Competition from streetcars and automobiles decimated rural streetcar systems in the 1920s. Paving of the Waterbury–Cheshire Road began in 1925, creating an fully paved road between Waterbury and Meriden that avoided the steep grade of Southington Mountain, and the Waterbury–Milldale Turnpike was rebuilt on a straighter alignment later that decade. From 1925 to 1927, the Waterbury and Milldale and the New England Transportation Company (the bus subsidiary of the New York, New Haven and Hartford Railroad) engaged in litigation over which company would have the right to run Waterbury–Hartford bus service. In September 1927, the Waterbury and Milldale agreed to sell its bus franchise and buses to the competing company. It began operating a Waterbury–Hartford bus service on October 16, 1927, at which the Waterbury and Milldale ended streetcar service east of Hitchcock Lake.

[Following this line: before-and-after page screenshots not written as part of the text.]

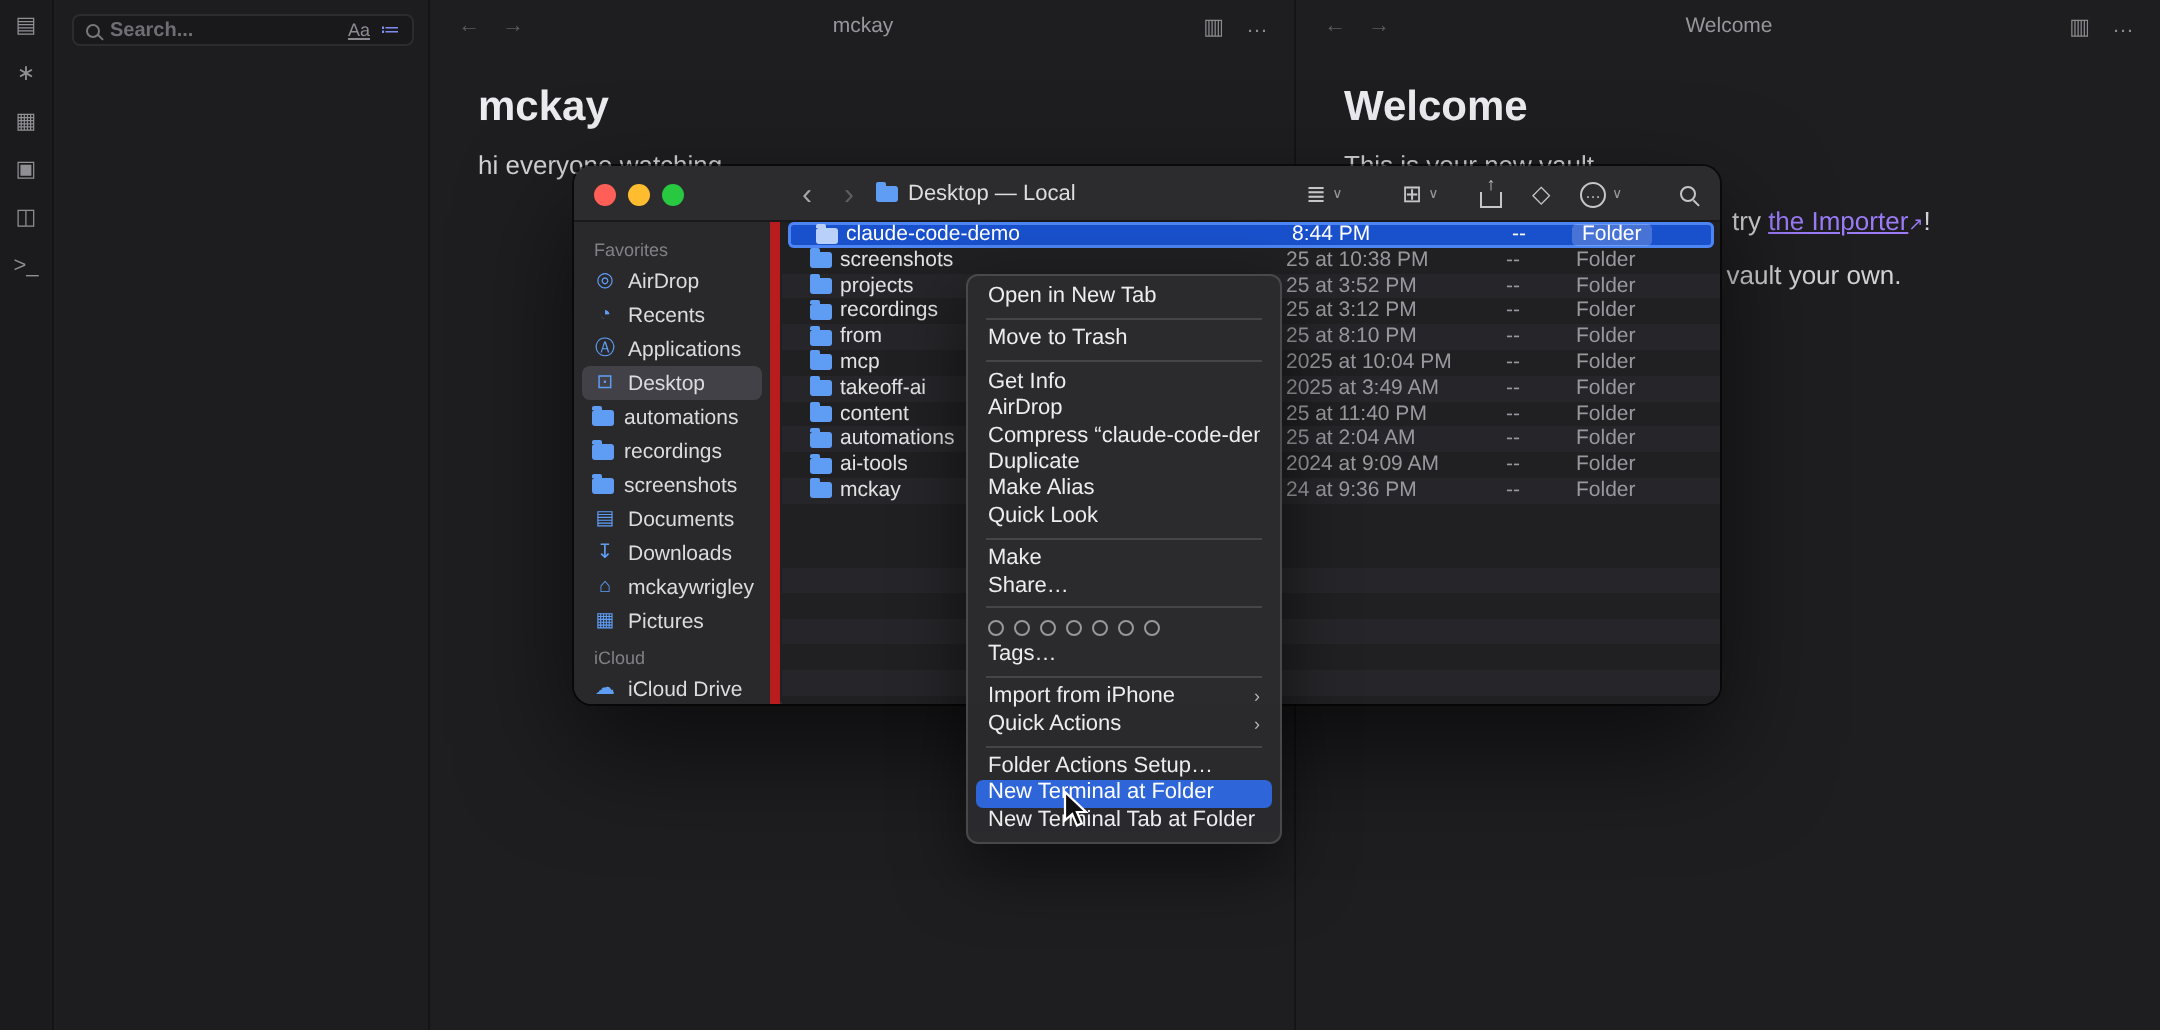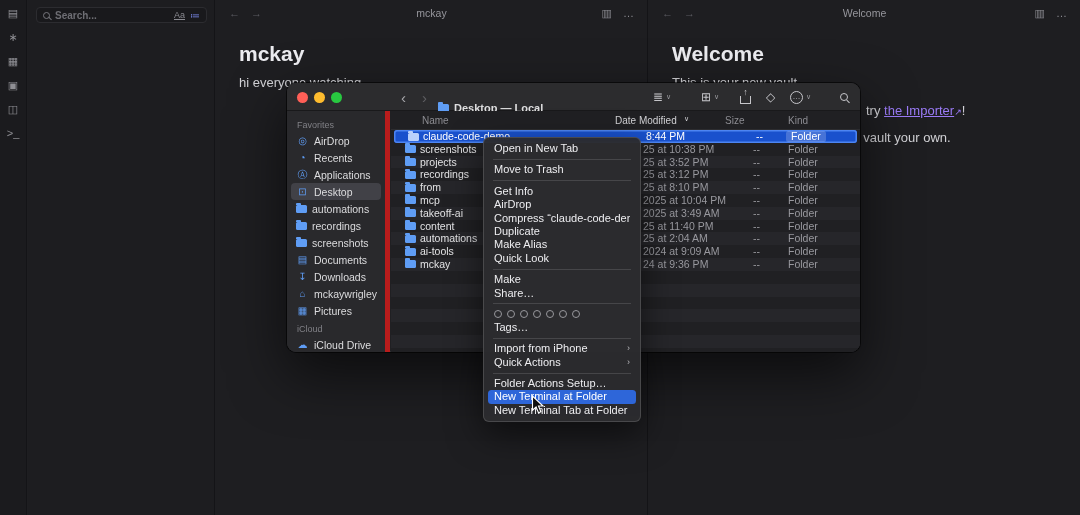--- a/index.html
+++ b/index.html
@@ -57,21 +57,21 @@
   .ftitle{position:relative;height:28px;background:#2c2c2e;border-bottom:1px solid #19191b;}
   .tl{position:absolute;top:8.5px;width:11px;height:11px;border-radius:50%;}
   .tl-red{left:10px;background:var(--close);}
   .tl-yellow{left:27px;background:var(--minimize);}
   .tl-green{left:44px;background:var(--zoom);}
   .ticon{position:absolute;top:0;height:28px;display:flex;align-items:center;gap:3px;
          color:#c6c6ca;font-size:12px;}
   .tchev{font-size:7px;color:#9a9a9e;}
   .fback{left:114px;font-size:15px;color:#a8a8ac;}
   .ffwd{left:135px;font-size:15px;color:#5f5f63;}
-  .fttl{left:151px;gap:5px;font-weight:700;font-size:11px;color:#dededf;margin-top:11px;}
+  .fttl{left:151px;gap:5px;font-weight:400;font-size:11px;color:#dededf;}
   .t-view{left:366px;}
   .t-group{left:414px;}
   .t-share{left:453px;}
   .t-tag{left:479px;}
   .t-more{left:503px;}
   .t-search{left:553px;}
   .share-ic{position:relative;width:11px;height:8px;border:1.2px solid #c6c6ca;border-top:none;margin-top:5px;}
   .share-ic::after{content:"↑";position:absolute;left:50%;transform:translateX(-50%);
                    top:-9px;font-size:9px;color:#c6c6ca;}
   .more-ic{width:13px;height:13px;border:1.2px solid #c6c6ca;border-radius:50%;display:flex;
@@ -291,27 +291,20 @@
         <span>Pictures</span>
       </div>
       <div class="fs-section"><span>iCloud</span></div>
       <div class="fs-item">
         <span class="sic ic-icloud">☁</span>
         <span>iCloud Drive</span>
       </div>
     </div>
 
   <div class="fmain">
-    <div class="fcols">
-      <span class="ch-name">Name</span>
-      <span class="ch-date">Date Modified</span>
-      <span class="ch-sort">∨</span>
-      <span class="ch-size">Size</span>
-      <span class="ch-kind">Kind</span>
-    </div>
     <div class="frows">
 
     <div class="frow selected">
           <span class="fic ic-folder"></span>
           <span class="nm">claude-code-demo</span>
           <span class="dt">8:44 PM</span>
           <span class="sz">--</span>
           <span class="kd">Folder</span>
         </div>
         <div class="frow">

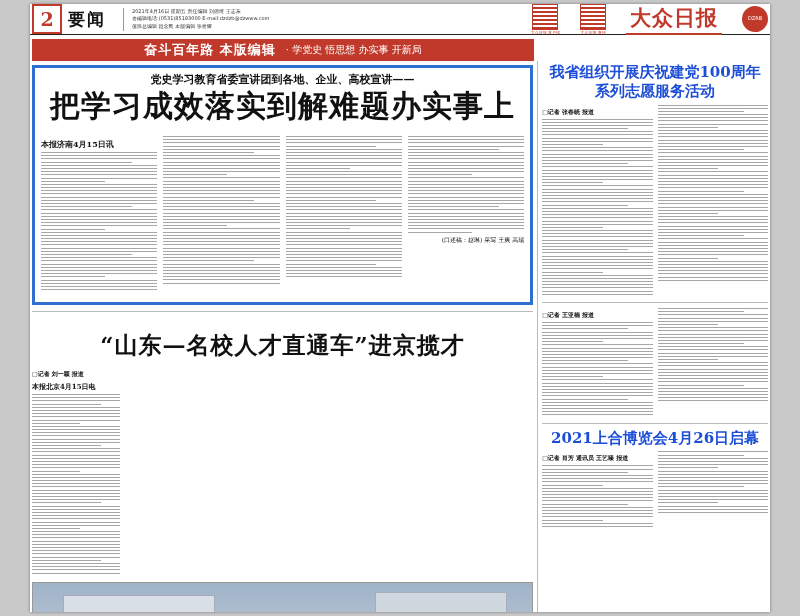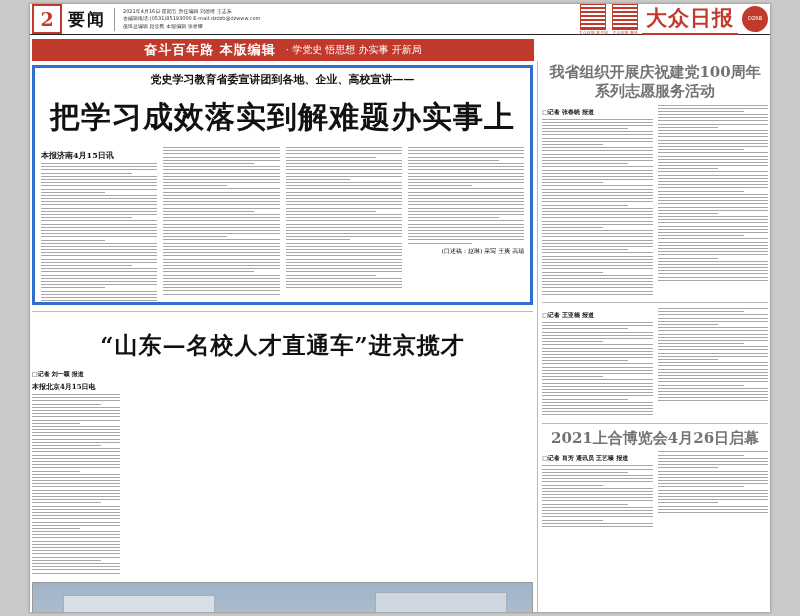--- a/index.html
+++ b/index.html
@@ -22,25 +22,25 @@
   }
   .pageno{
     width:26px;height:26px;margin-left:2px;margin-right:6px;
     border:2px solid #c0392b;color:#c0392b;
     font-size:19px;font-weight:bold;display:flex;align-items:center;justify-content:center;
     font-family:"DejaVu Serif","Liberation Serif",serif;
   }
   .sectiontitle{
     font-size:17px;font-weight:bold;color:#111;letter-spacing:2px;
     font-family:"DejaVu Serif","Liberation Serif",serif;
-    padding-right:8px;border-right:1px solid #999;margin-right:8px;
+    padding-right:17px;border-right:1px solid #999;margin-right:8px;
   }
   .mast-meta{font-size:5px;color:#333;line-height:1.5;}
   .mast-meta div{white-space:nowrap;}
-  .mast-right{margin-left:auto;display:flex;align-items:center;gap:4px;padding-right:2px;}
+  .mast-right{margin-left:auto;display:flex;align-items:center;gap:20px;padding-right:2px;}
   .qr{width:24px;height:24px;background:
      repeating-linear-gradient(0deg,#c0392b 0 2px,#fff 2px 4px),
      repeating-linear-gradient(90deg,#c0392b 0 2px,rgba(255,255,255,0) 2px 4px);
      border:1px solid #c0392b;}
   .qrlabel{font-size:4px;color:#c0392b;text-align:center;}
   .qrbox{display:flex;flex-direction:column;align-items:center;}
   .nameplate{
     font-size:21px;font-weight:bold;color:#c0392b;letter-spacing:1px;
     font-family:"DejaVu Serif","Liberation Serif",serif;
     border-bottom:2px solid #c0392b;padding:0 4px 1px 4px;
@@ -61,21 +61,21 @@
   
   .body-wrap{display:flex;padding:0 2px;}
   .left-col{width:506px;}
   .right-col{width:228px;margin-left:4px;border-left:1px solid #bbb;padding-left:4px;}
   
   .hl-box{
     border:3px solid #2f6fd0;margin-top:4px;padding:4px 6px 4px 6px;height:240px;box-sizing:border-box;
   }
   .kicker{
     text-align:center;font-size:11px;color:#111;font-weight:bold;
-    font-family:"DejaVu Serif","Liberation Serif",serif;margin-bottom:13px;
+    font-family:"DejaVu Serif","Liberation Serif",serif;margin-bottom:2px;
   }
   .headline-main{
     text-align:center;font-size:30px;font-weight:bold;color:#111;letter-spacing:1px;
     font-family:"DejaVu Serif","Liberation Serif",serif;line-height:1.1;margin:2px 0 14px 0;
   }
   .cols4{display:flex;gap:6px;}
   .cols4 .col{flex:1;}
   
   .txt{font-size:0;line-height:0;}
   .ln{height:1px;background:#8a8a8a;margin-bottom:2.2px;opacity:.75;}
@@ -94,21 +94,21 @@
     flex:1;height:150px;border:1px solid #999;position:relative;overflow:hidden;
     background:linear-gradient(180deg,#9fb3c8 0%,#b9c6d4 40%,#8d99a6 100%);
   }
   .photo .floor{position:absolute;left:0;right:0;bottom:0;height:30%;background:#6d7a85;}
   .photo .booth{position:absolute;top:8%;left:6%;width:30%;height:46%;background:#d8dfe6;border:1px solid #aab;}
   .photo .booth2{position:absolute;top:6%;right:5%;width:26%;height:40%;background:#cfd7df;border:1px solid #aab;}
   .photo .p{position:absolute;bottom:12%;border-radius:6px 6px 0 0;}
   .caption{font-size:6px;color:#333;text-align:center;margin-top:3px;}
   
   .r-head{
-    font-size:15px;font-weight:bold;color:#737373;text-align:center;line-height:1.25;
+    font-size:15px;font-weight:bold;color:#1d4ed8;text-align:center;line-height:1.25;
     font-family:"DejaVu Serif","Liberation Serif",serif;margin:2px 0 4px 0;
   }
   .rule{height:1px;background:#bbb;margin:5px 0;}
   .cols2{display:flex;gap:5px;}
   .cols2 .col{flex:1;}
   .cols3{display:flex;gap:5px;}
   .cols3 .col{flex:1;}
 </style>
 </head>
 <body>

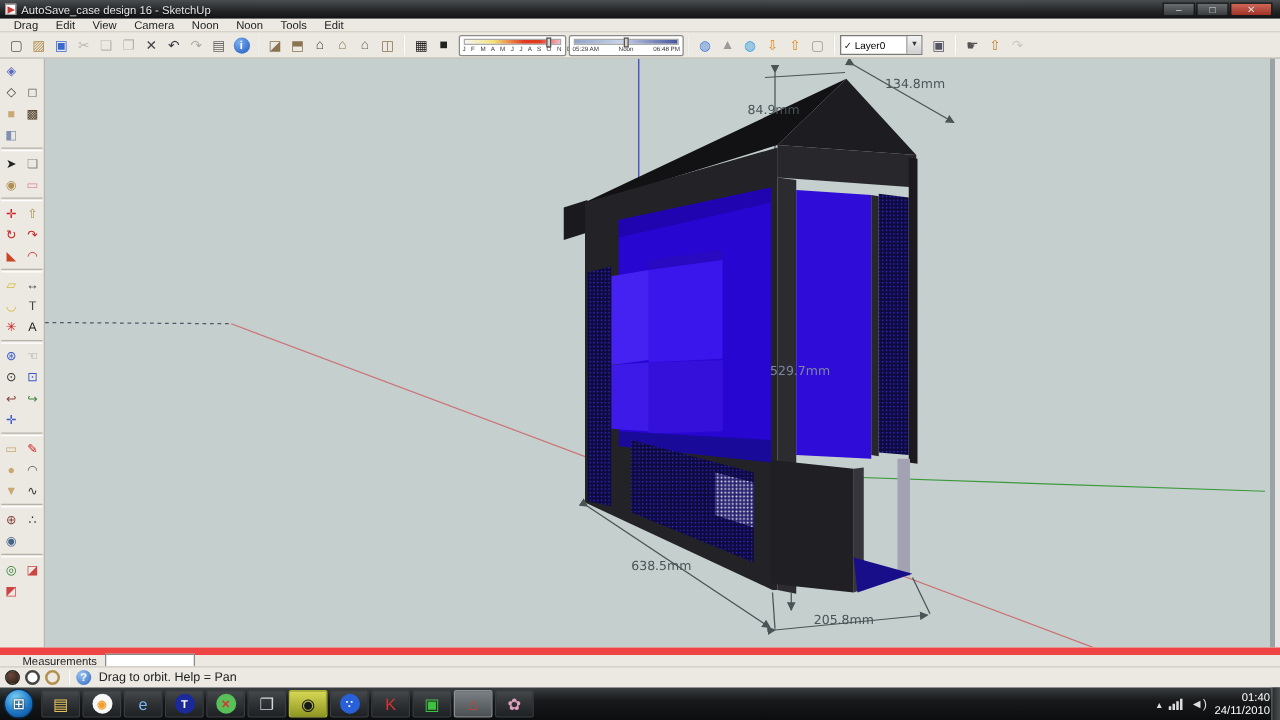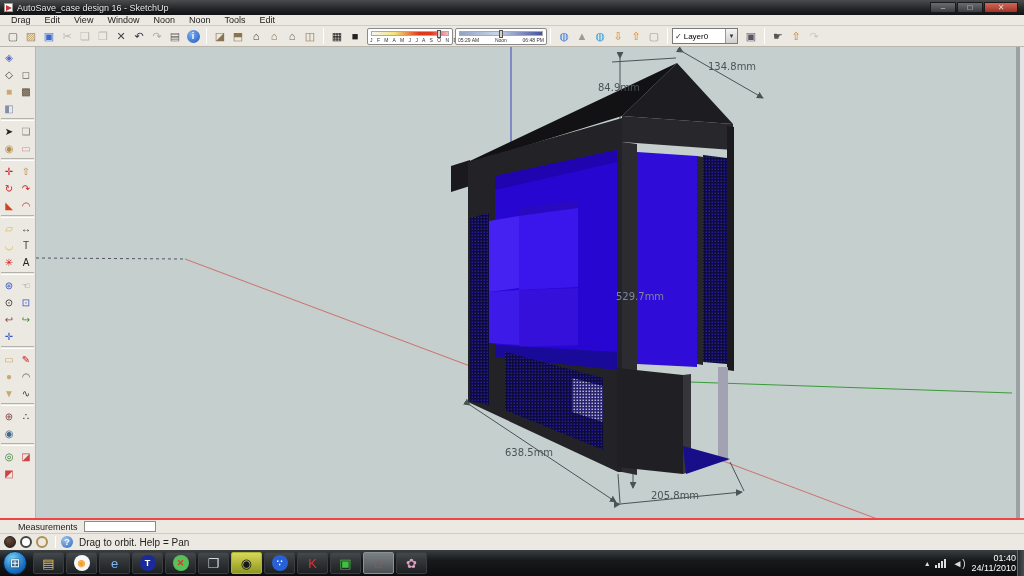--- a/index.html
+++ b/index.html
@@ -59,21 +59,21 @@
   .pal-div { grid-column:1 / span 2; height:3px; border-top:1px solid #b5b2aa; border-bottom:1px solid #fff; margin:1px 0; }
   .pal-spacer { width:16px; height:16px; }
 
   
   #viewport { position:absolute; left:36px; top:47px; width:984px; height:471px; background:#c5cfce; overflow:hidden;
     border-right:4px solid #9aa2a4; }
   #viewport svg { display:block; }
 
   
   #measurebar { position:absolute; left:0; top:518px; width:1024px; height:15px; background:#ece9e2;
-    border-top:2px solid #ef4444; display:flex; align-items:center; }
+    border-top:6px solid #ef4444; display:flex; align-items:center; }
   #measure-label { font-size:9px; color:#222; margin-left:18px; }
   #measure-input { width:72px; height:11px; margin-left:6px; border:1px solid #8a8a8a; background:#fff; font-size:9px; padding:0 2px; }
 
   
   #statusbar { position:absolute; left:0; top:533px; width:1024px; height:17px; background:#ece9e2;
     border-top:1px solid #cfccc4; display:flex; align-items:center; }
   .stat-ico { width:12px; height:12px; border-radius:50%; margin-left:4px; }
   #geo-ico { background:radial-gradient(circle at 35% 30%,#6a4a3a,#2a1a12); border:1px solid #222; }
   #credit-ico { background:#fff; border:2px solid #444; }
   #signin-ico { background:#ece9e2; border:2px solid #b09050; }
@@ -116,21 +116,21 @@
       <div class="win-btn">–</div>
       <div class="win-btn">□</div>
       <div class="win-btn close">✕</div>
     </div>
   </div>
 
   <div id="menubar">
       <div class="menu-item">Drag</div>
       <div class="menu-item">Edit</div>
       <div class="menu-item">View</div>
-      <div class="menu-item">Window</div>
+      <div class="menu-item">Camera</div>
       <div class="menu-item">Noon</div>
       <div class="menu-item">Noon</div>
       <div class="menu-item">Tools</div>
       <div class="menu-item">Edit</div>
     </div>
 
   <div id="toolbar">
     <div class="tb-group" id="tb-standard">
         <div class="tb-btn" title="new-file">
           <span style="color: rgb(85, 85, 85);">▢</span>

In October 1933, the Waterbury and Milldale agreed to sell the operating rights to its route to Cooke Street Line, a local bus company. The final day of streetcar operation was October 29, 1933. Cooke Street Line began operating hourly Exchange Place–Hitchcock Lake buses plus half-hourly Exchange Place–Frost Road buses on October 30. The Waterbury and Milldale retained ownership of its private right-of-way, of which the portion along Meriden Road was purchased by the state for road widening. On April 3, 1936, the stockholders voted to dissolve the company. The right-of-way on Southington Mountain was sold at auction that December.

Cooke Street Line added a Waterbury–Dickerman's Corner route in June 1938, restoring service to the full length of the former streetcar line. Service was again cut back to just the Waterbury–Hitchcock Lake route in January 1969. The Connecticut Railway and Lighting Company (CR&L) took over the Cooke Street Line operations on October 1, 1969. The Northeast Transportation Company in turn took over CR&L operations in Waterbury, including the Hitchcock Lake line, in late 1972. Long numbered as route 25, it became route 425 in June 2017 as part of a statewide renumbering of CT Transit routes. A small brick waiting shelter from the Waterbury and Milldale Tramway is still extant at Woodland Road in Waterbury.

==Rolling stock==
The Waterbury and Milldale Tramway owned eight streetcars over its operating span. Initial service was operated with four cars built by the Wason Manufacturing Company. Two additional "semi-convertible" cars (which had windows that could be fully raised on hot days) were acquired from Wason in 1916. The Waterbury and Milldale purchased additional cars numbered 112 and 114 from the American Car Company in 1921. The only double-truck center-entrance Birney cars ever produced, they were originally ordered in 1918 then cancelled by the Cape Breton Electric Company of Nova Scotia. The company was popularly known as the "Green Line" after the green-painted streetcars.